[Stored data entries]
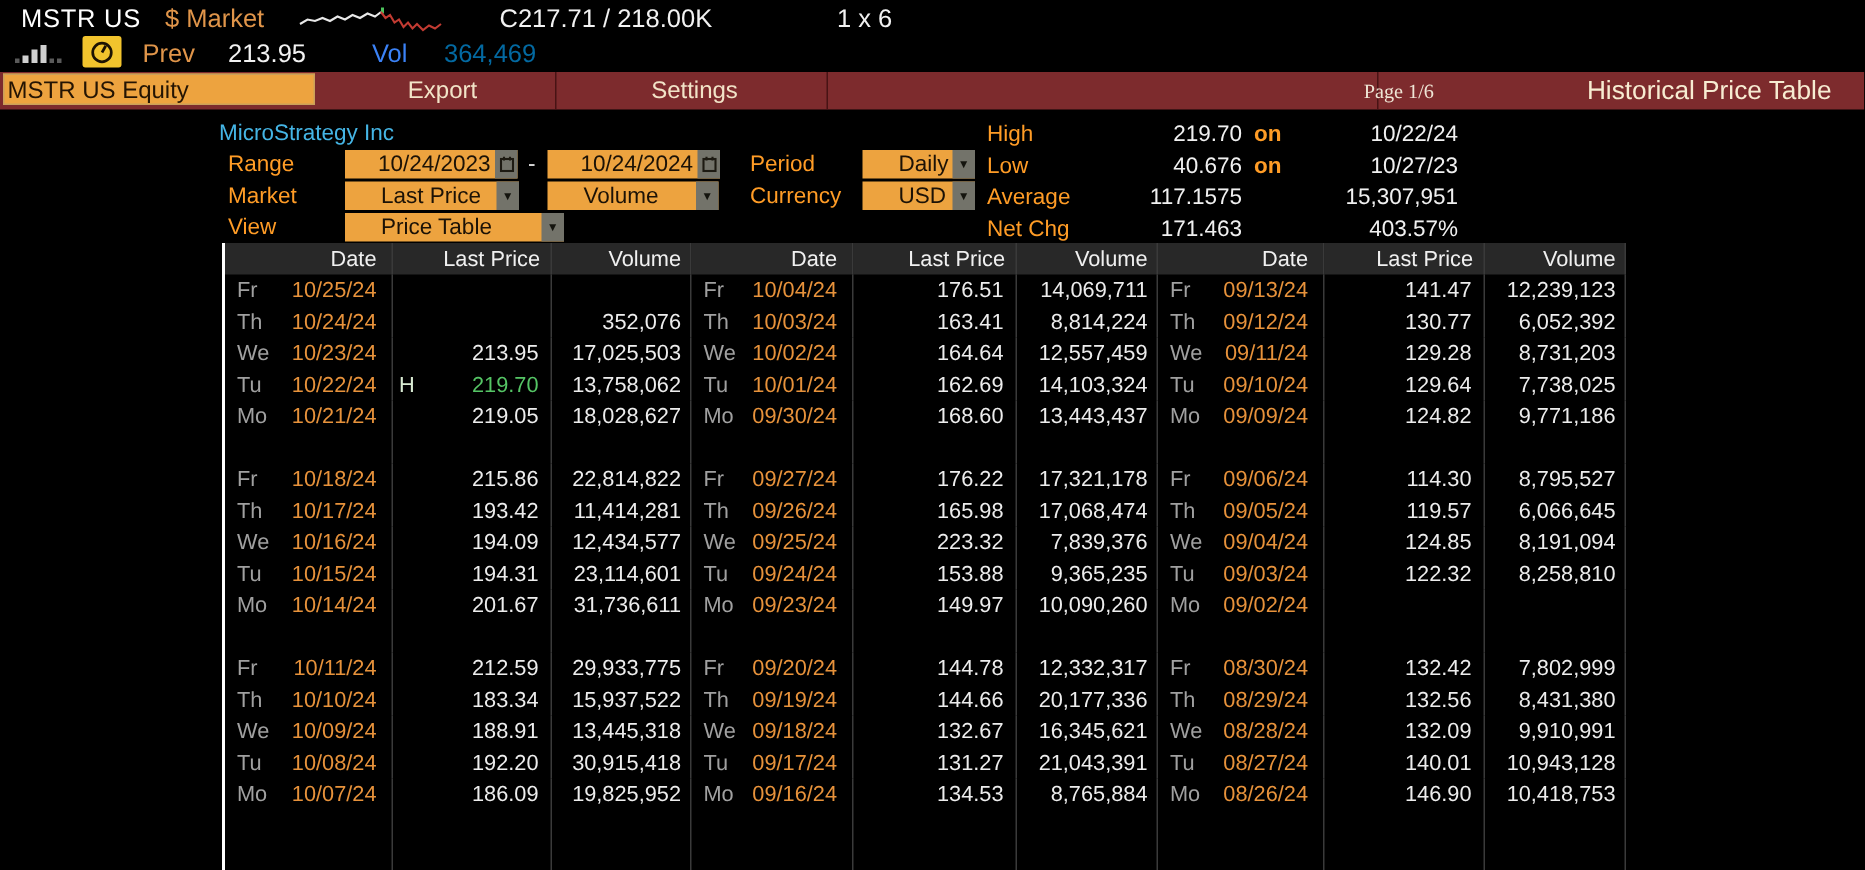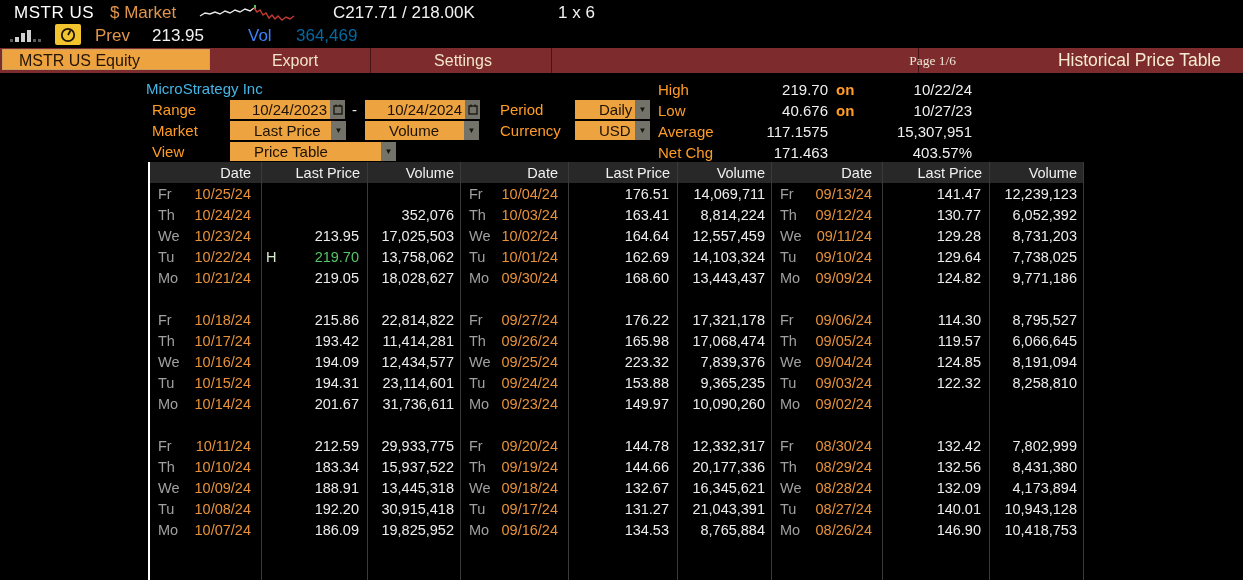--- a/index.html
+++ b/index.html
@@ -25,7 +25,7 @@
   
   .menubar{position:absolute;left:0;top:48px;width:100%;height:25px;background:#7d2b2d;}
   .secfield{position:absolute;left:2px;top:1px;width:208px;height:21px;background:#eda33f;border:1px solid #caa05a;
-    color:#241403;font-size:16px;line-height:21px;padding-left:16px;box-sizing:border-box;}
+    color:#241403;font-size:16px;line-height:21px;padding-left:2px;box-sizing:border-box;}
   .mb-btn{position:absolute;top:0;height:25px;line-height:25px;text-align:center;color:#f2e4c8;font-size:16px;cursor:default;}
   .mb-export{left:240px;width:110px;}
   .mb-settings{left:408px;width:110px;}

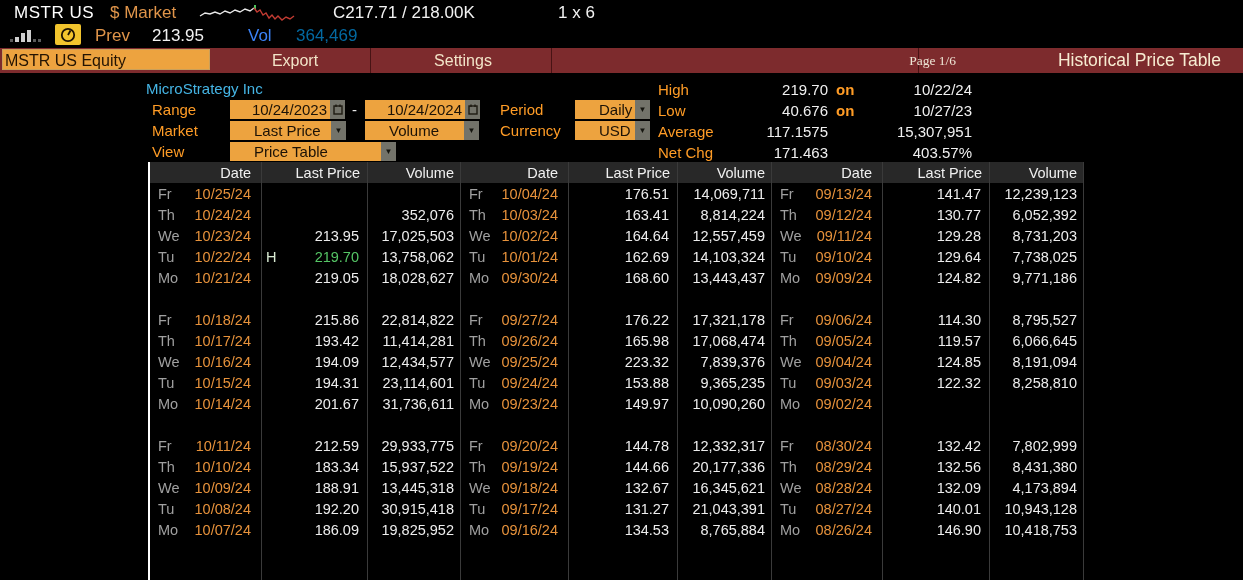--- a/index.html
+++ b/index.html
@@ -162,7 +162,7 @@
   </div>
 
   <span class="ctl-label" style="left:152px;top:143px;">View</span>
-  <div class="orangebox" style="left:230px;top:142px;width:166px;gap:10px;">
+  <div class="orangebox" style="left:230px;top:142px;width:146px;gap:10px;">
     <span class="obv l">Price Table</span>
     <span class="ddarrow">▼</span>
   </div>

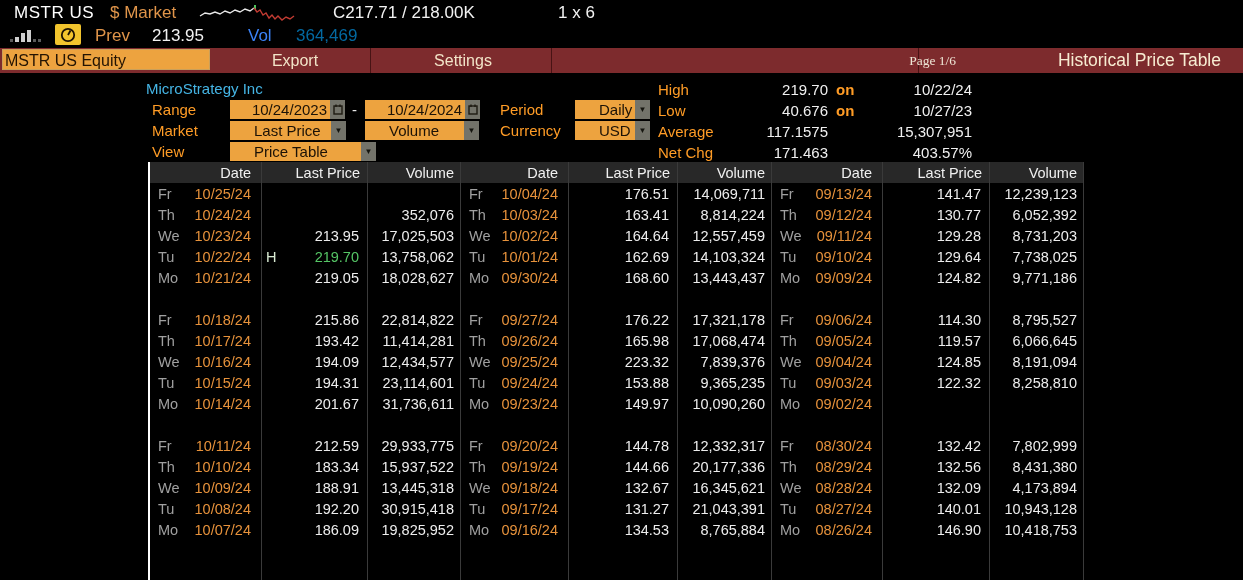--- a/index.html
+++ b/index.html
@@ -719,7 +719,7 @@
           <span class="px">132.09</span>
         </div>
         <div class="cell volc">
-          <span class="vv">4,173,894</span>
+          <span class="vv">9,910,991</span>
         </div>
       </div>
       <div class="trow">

§ WHAT YOU ARE ASKED TO DO:
Once the pictures are set aside, write out each record exactly.

§ WRITTEN ANSWER:
--- a/index.html
+++ b/index.html
@@ -25,7 +25,7 @@
   
   .menubar{position:absolute;left:0;top:48px;width:100%;height:25px;background:#7d2b2d;}
   .secfield{position:absolute;left:2px;top:1px;width:208px;height:21px;background:#eda33f;border:1px solid #caa05a;
-    color:#241403;font-size:16px;line-height:21px;padding-left:16px;box-sizing:border-box;}
+    color:#241403;font-size:16px;line-height:21px;padding-left:2px;box-sizing:border-box;}
   .mb-btn{position:absolute;top:0;height:25px;line-height:25px;text-align:center;color:#f2e4c8;font-size:16px;cursor:default;}
   .mb-export{left:240px;width:110px;}
   .mb-settings{left:408px;width:110px;}

--- a/index.html
+++ b/index.html
@@ -162,7 +162,7 @@
   </div>
 
   <span class="ctl-label" style="left:152px;top:143px;">View</span>
-  <div class="orangebox" style="left:230px;top:142px;width:166px;gap:10px;">
+  <div class="orangebox" style="left:230px;top:142px;width:146px;gap:10px;">
     <span class="obv l">Price Table</span>
     <span class="ddarrow">▼</span>
   </div>

--- a/index.html
+++ b/index.html
@@ -719,7 +719,7 @@
           <span class="px">132.09</span>
         </div>
         <div class="cell volc">
-          <span class="vv">4,173,894</span>
+          <span class="vv">9,910,991</span>
         </div>
       </div>
       <div class="trow">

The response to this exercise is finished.